**PROBLEM TO WORK ON:** This task calls for copying every line in the data below that contains the word "self".

**SOURCE DATA:**
<<<<
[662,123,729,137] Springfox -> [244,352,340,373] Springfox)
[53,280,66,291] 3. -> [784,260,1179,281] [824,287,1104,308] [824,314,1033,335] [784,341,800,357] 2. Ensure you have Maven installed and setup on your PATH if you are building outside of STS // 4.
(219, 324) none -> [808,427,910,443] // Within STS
>>>>
<<<<
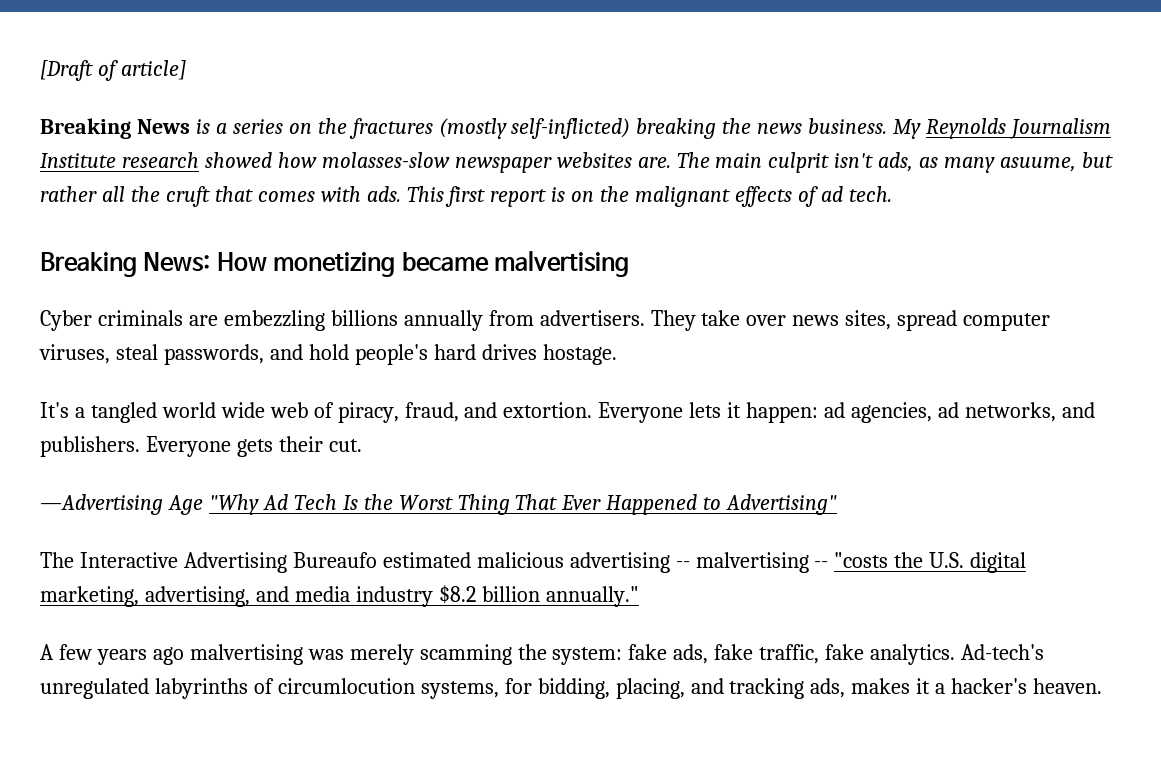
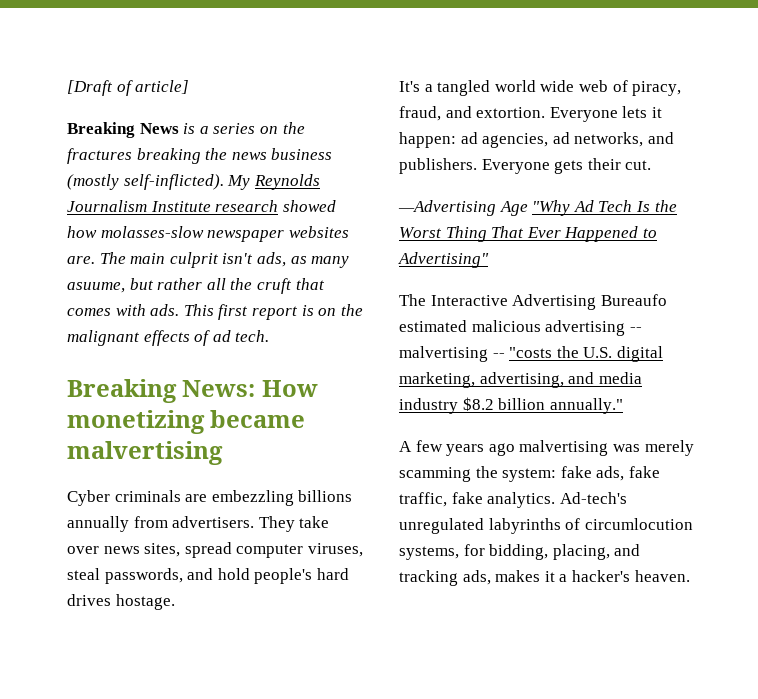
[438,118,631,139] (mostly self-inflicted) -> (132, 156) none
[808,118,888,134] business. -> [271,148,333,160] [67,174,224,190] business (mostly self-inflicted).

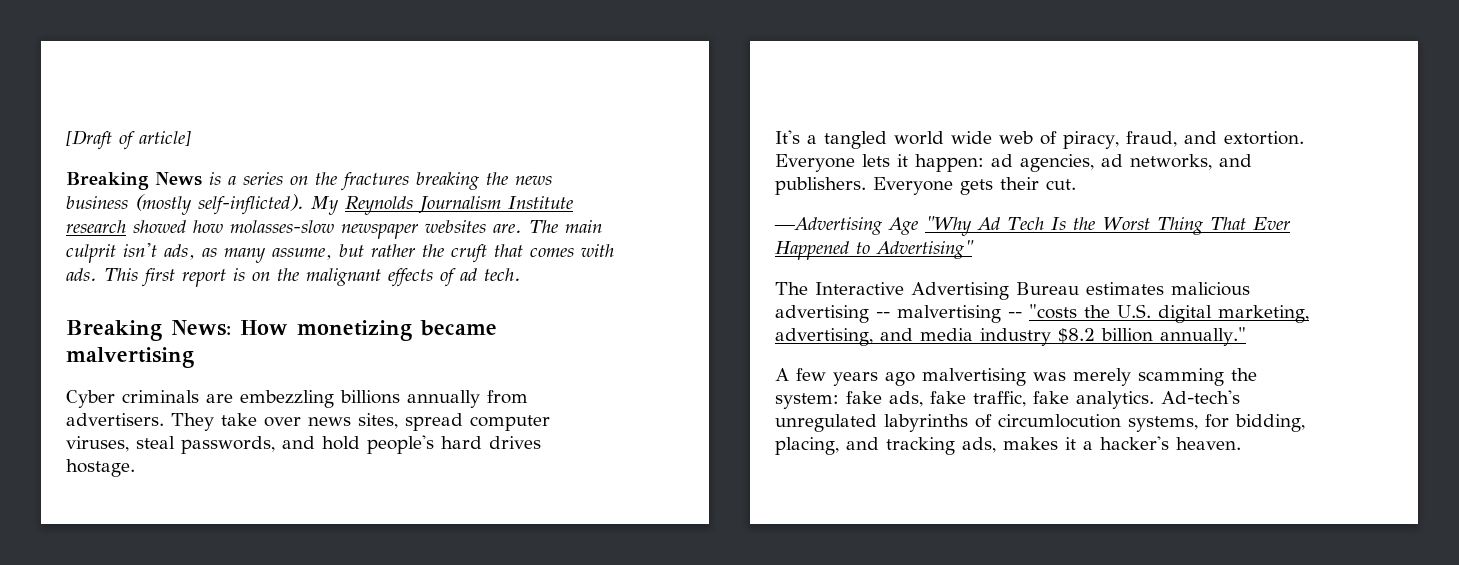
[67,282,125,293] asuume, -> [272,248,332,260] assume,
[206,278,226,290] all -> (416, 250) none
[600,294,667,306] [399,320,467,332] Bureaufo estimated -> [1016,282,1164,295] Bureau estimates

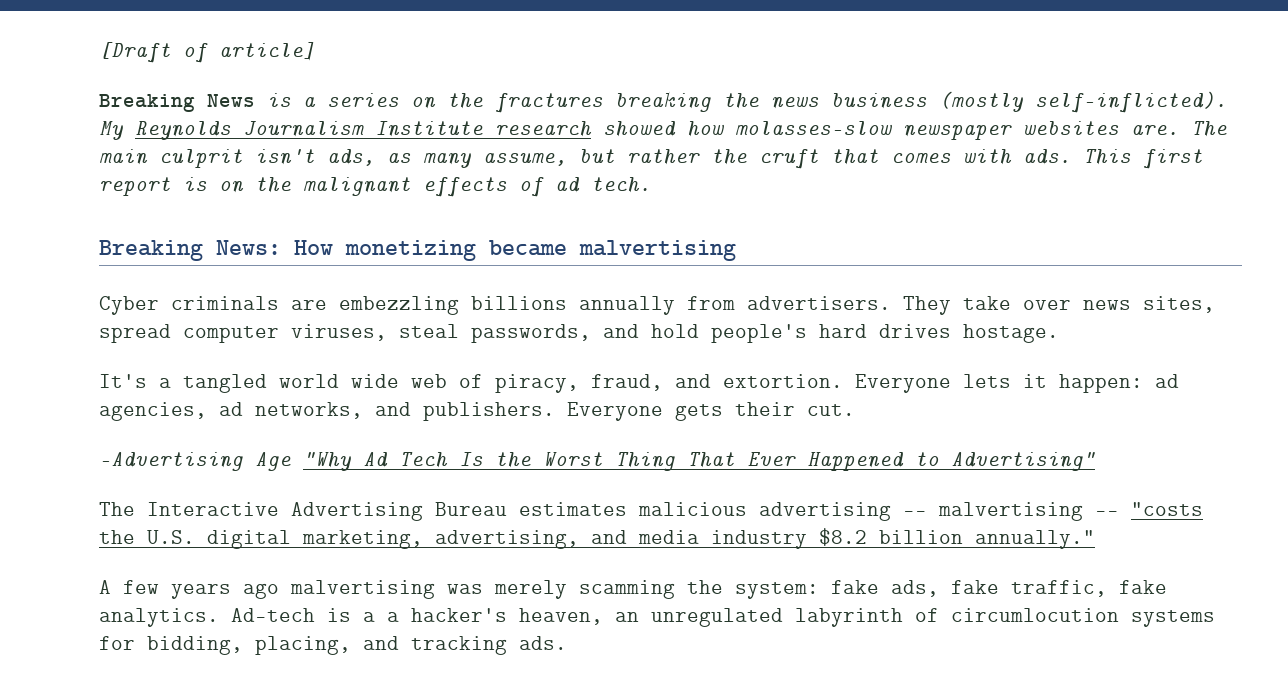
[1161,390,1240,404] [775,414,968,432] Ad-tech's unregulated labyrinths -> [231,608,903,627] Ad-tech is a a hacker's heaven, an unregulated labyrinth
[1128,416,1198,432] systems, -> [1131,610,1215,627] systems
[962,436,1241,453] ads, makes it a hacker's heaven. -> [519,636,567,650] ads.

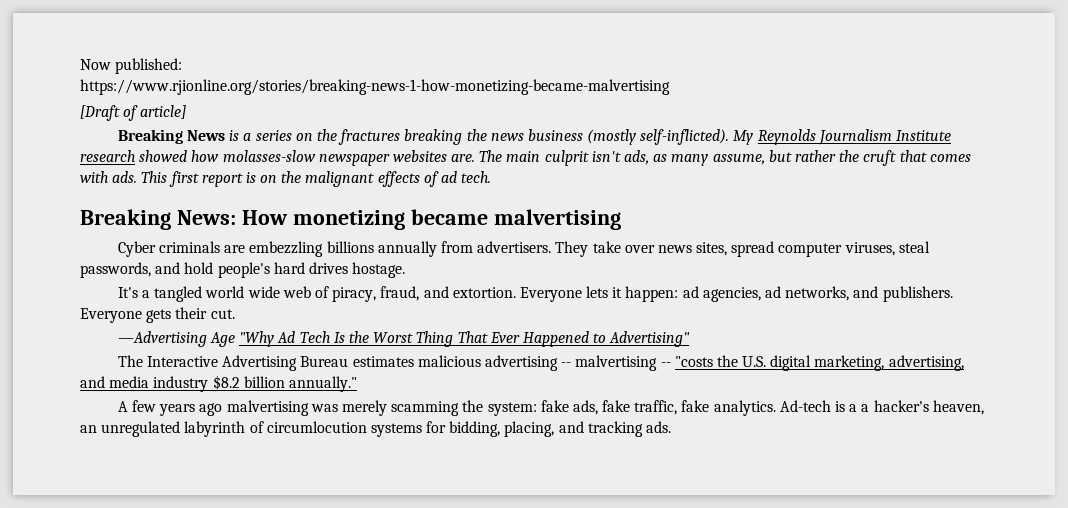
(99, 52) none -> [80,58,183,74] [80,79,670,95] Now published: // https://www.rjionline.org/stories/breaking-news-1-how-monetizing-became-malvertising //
>>>>
**SOLVED EXERCISE:**
[438,118,631,139] (mostly self-inflicted) -> (132, 156) none
[808,118,888,134] business. -> [271,148,333,160] [67,174,224,190] business (mostly self-inflicted).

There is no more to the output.